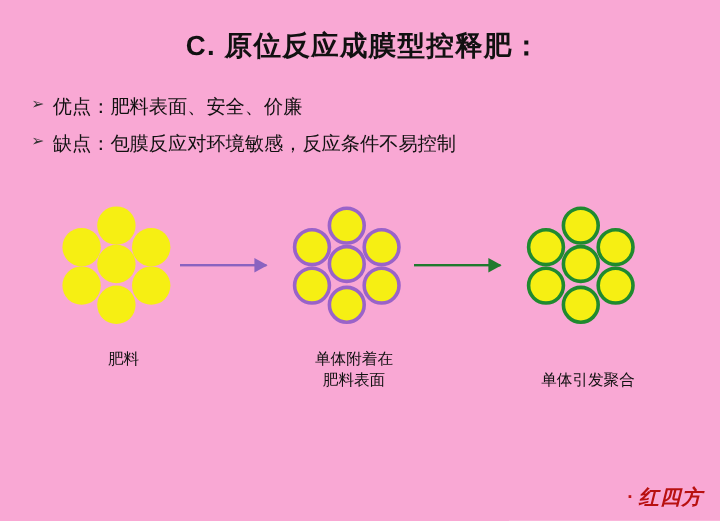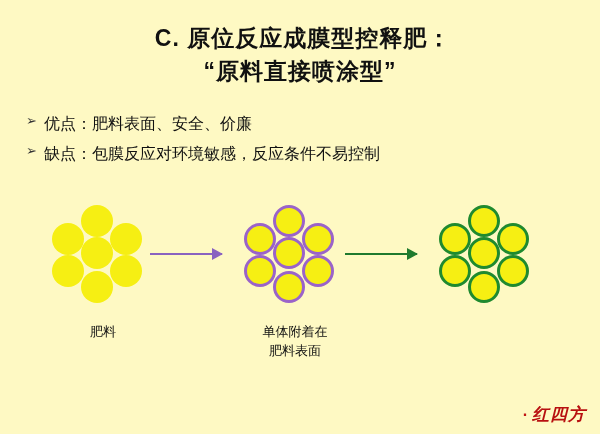--- a/index.html
+++ b/index.html
@@ -18,7 +18,7 @@
     position: relative;
     width: 600px;
     height: 434px;
-    background: #fef9c3;
+    background: #f9a8d4;
   }
   .title-block {
     text-align: center;

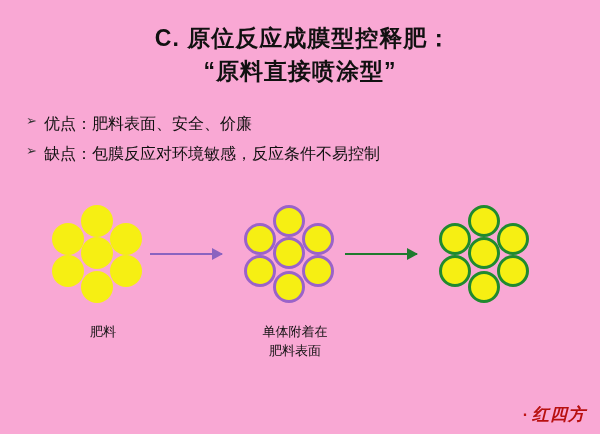--- a/index.html
+++ b/index.html
@@ -153,7 +153,6 @@
 
   <div class="title-block">
     <div class="title-line title-line-1">C.  原位反应成膜型控释肥：</div>
-    <div class="title-line title-line-2">“原料直接喷涂型”</div>
   </div>
 
   <div class="bullets">

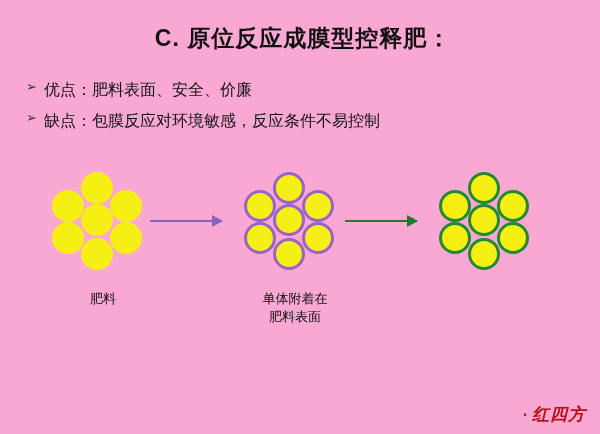--- a/index.html
+++ b/index.html
@@ -215,6 +215,7 @@
       <div>肥料表面</div>
     </div>
 
+    <div class="caption" style="left:410px; top:146px;">单体引发聚合</div>
   </div>
 
   <div class="logo">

REQUIREMENT >>
Copy every line of the material in which the word "title" occurs.

EXERCISE ANSWER >>
   .title-block {
   <div class="title-block">
     <div class="title-line title-line-1">C.  原位反应成膜型控释肥：</div>
-    <div class="title-line title-line-2">“原料直接喷涂型”</div>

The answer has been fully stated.